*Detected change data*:

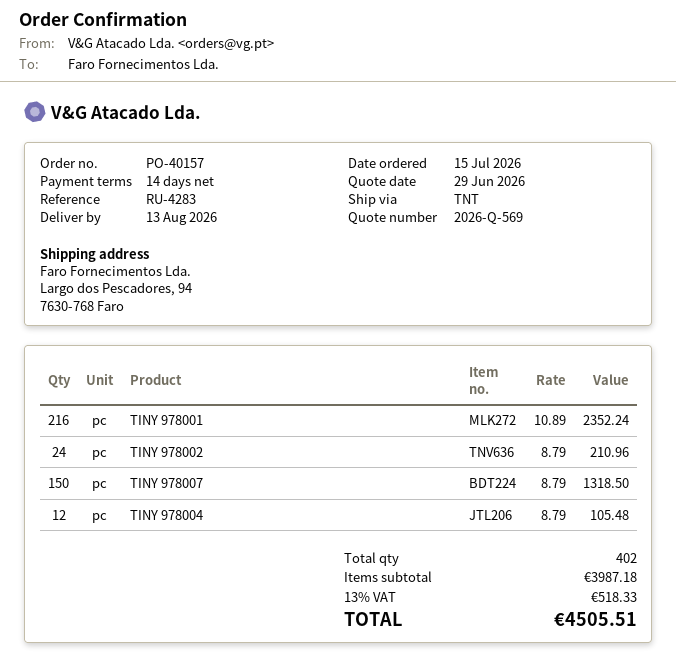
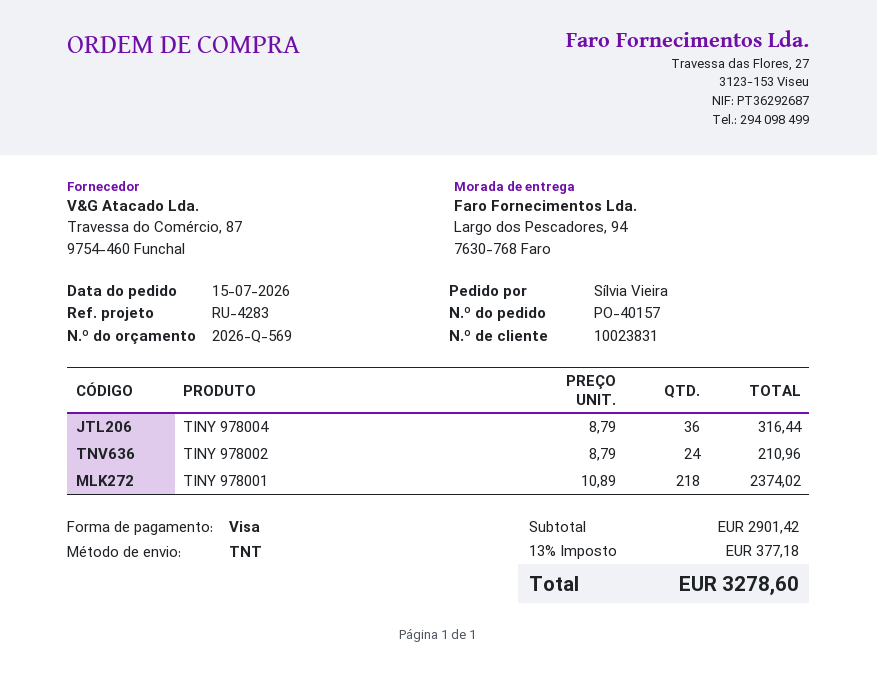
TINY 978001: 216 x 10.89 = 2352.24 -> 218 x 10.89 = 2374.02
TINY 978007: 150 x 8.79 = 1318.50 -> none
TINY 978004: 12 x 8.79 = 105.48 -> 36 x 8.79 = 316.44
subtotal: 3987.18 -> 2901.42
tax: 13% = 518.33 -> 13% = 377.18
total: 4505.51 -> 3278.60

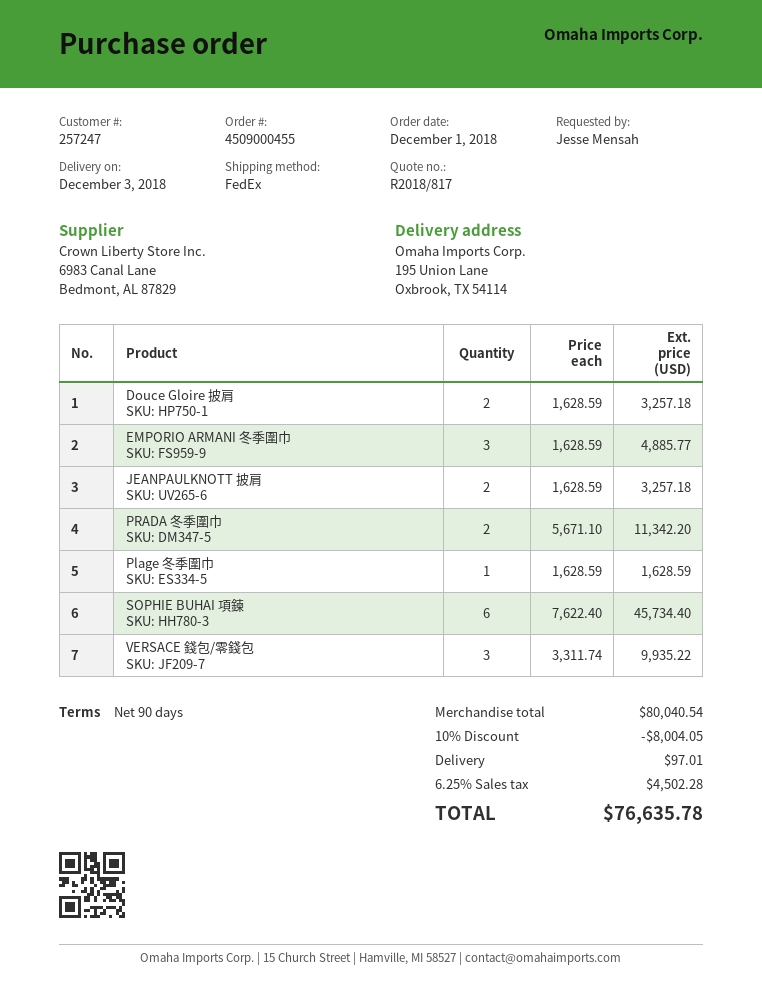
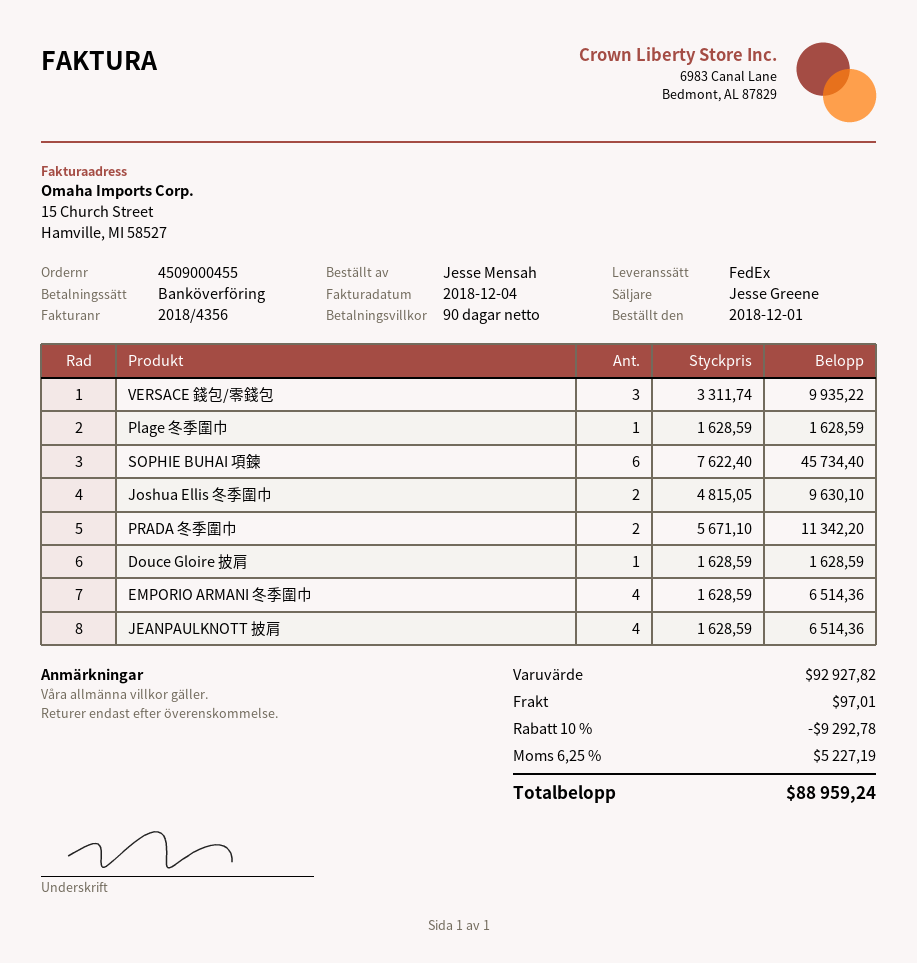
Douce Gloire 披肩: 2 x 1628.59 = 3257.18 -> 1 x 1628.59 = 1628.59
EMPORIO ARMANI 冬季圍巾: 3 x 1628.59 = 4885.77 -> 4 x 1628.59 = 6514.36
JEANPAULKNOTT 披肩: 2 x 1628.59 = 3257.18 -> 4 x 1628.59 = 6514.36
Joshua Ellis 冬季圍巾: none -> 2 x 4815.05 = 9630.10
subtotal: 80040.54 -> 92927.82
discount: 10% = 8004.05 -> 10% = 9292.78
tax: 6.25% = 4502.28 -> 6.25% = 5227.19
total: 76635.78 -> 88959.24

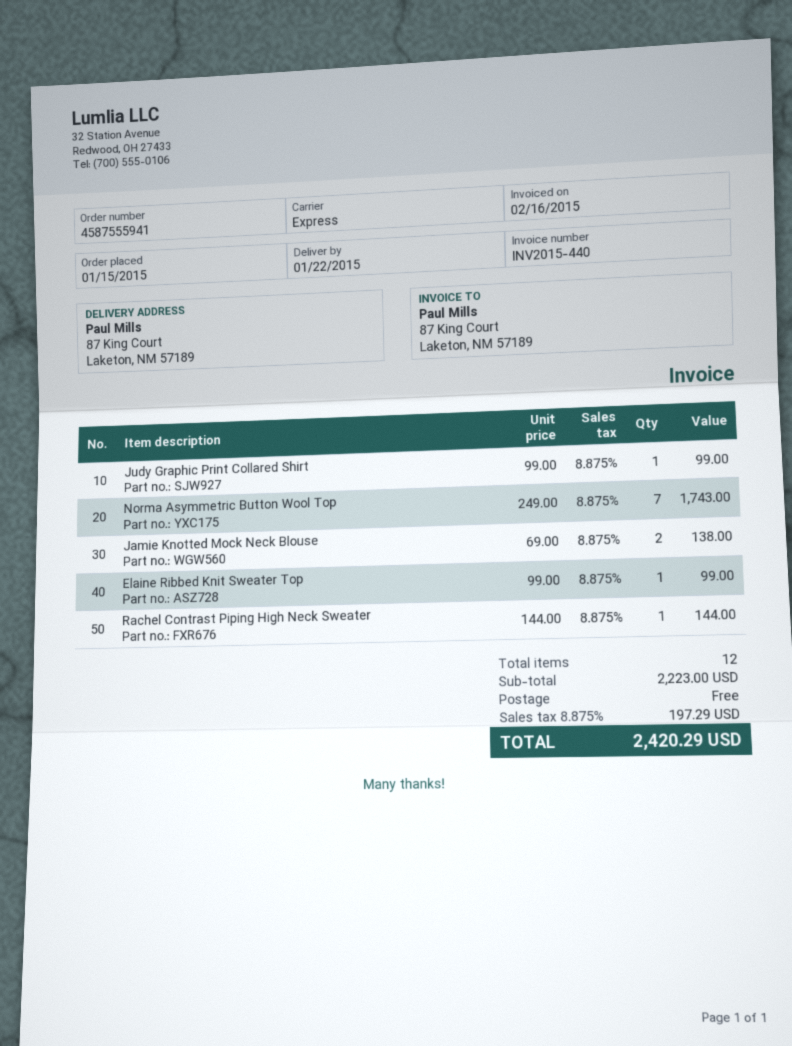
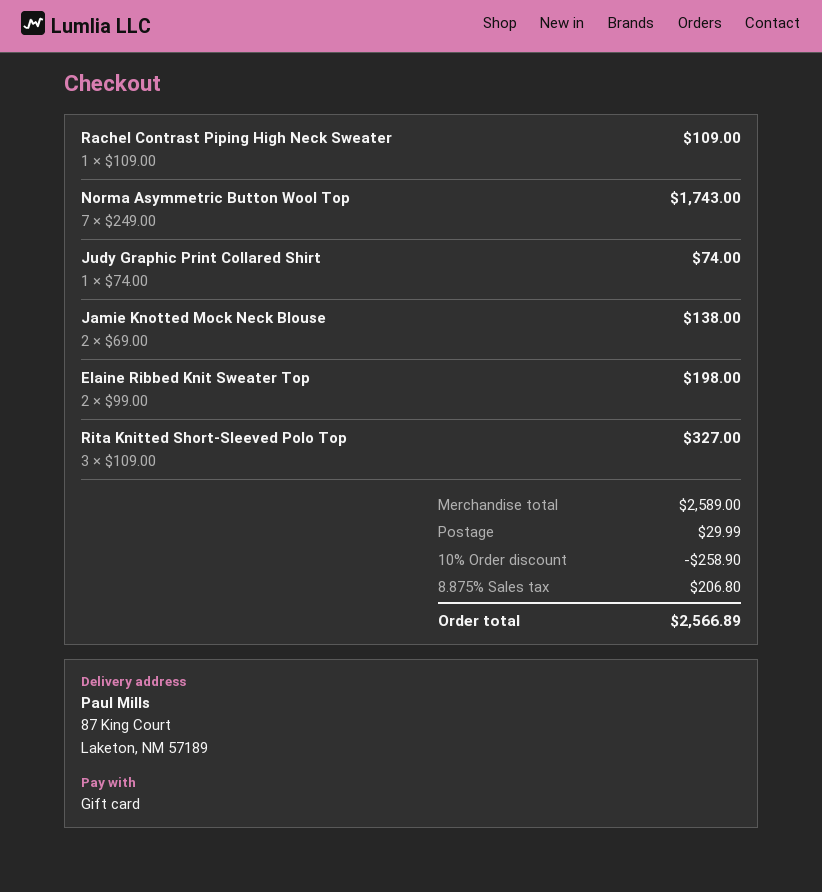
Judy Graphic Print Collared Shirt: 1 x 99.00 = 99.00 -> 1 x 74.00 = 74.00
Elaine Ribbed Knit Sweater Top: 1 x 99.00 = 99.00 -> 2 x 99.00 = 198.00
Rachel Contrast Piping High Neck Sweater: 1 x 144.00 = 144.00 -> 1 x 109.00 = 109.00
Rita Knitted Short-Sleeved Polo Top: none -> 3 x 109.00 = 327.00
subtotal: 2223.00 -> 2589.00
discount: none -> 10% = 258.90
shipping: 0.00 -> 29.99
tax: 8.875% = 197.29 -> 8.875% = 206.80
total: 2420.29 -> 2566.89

*Assignment*: Print the entries above word for word, without pictures.

*Completed task*:
TINY 978001: 216 x 10.89 = 2352.24 -> 218 x 10.89 = 2374.02
TINY 978007: 150 x 8.79 = 1318.50 -> none
TINY 978004: 12 x 8.79 = 105.48 -> 36 x 8.79 = 316.44
subtotal: 3987.18 -> 2901.42
tax: 13% = 518.33 -> 13% = 377.18
total: 4505.51 -> 3278.60

Douce Gloire 披肩: 2 x 1628.59 = 3257.18 -> 1 x 1628.59 = 1628.59
EMPORIO ARMANI 冬季圍巾: 3 x 1628.59 = 4885.77 -> 4 x 1628.59 = 6514.36
JEANPAULKNOTT 披肩: 2 x 1628.59 = 3257.18 -> 4 x 1628.59 = 6514.36
Joshua Ellis 冬季圍巾: none -> 2 x 4815.05 = 9630.10
subtotal: 80040.54 -> 92927.82
discount: 10% = 8004.05 -> 10% = 9292.78
tax: 6.25% = 4502.28 -> 6.25% = 5227.19
total: 76635.78 -> 88959.24

Judy Graphic Print Collared Shirt: 1 x 99.00 = 99.00 -> 1 x 74.00 = 74.00
Elaine Ribbed Knit Sweater Top: 1 x 99.00 = 99.00 -> 2 x 99.00 = 198.00
Rachel Contrast Piping High Neck Sweater: 1 x 144.00 = 144.00 -> 1 x 109.00 = 109.00
Rita Knitted Short-Sleeved Polo Top: none -> 3 x 109.00 = 327.00
subtotal: 2223.00 -> 2589.00
discount: none -> 10% = 258.90
shipping: 0.00 -> 29.99
tax: 8.875% = 197.29 -> 8.875% = 206.80
total: 2420.29 -> 2566.89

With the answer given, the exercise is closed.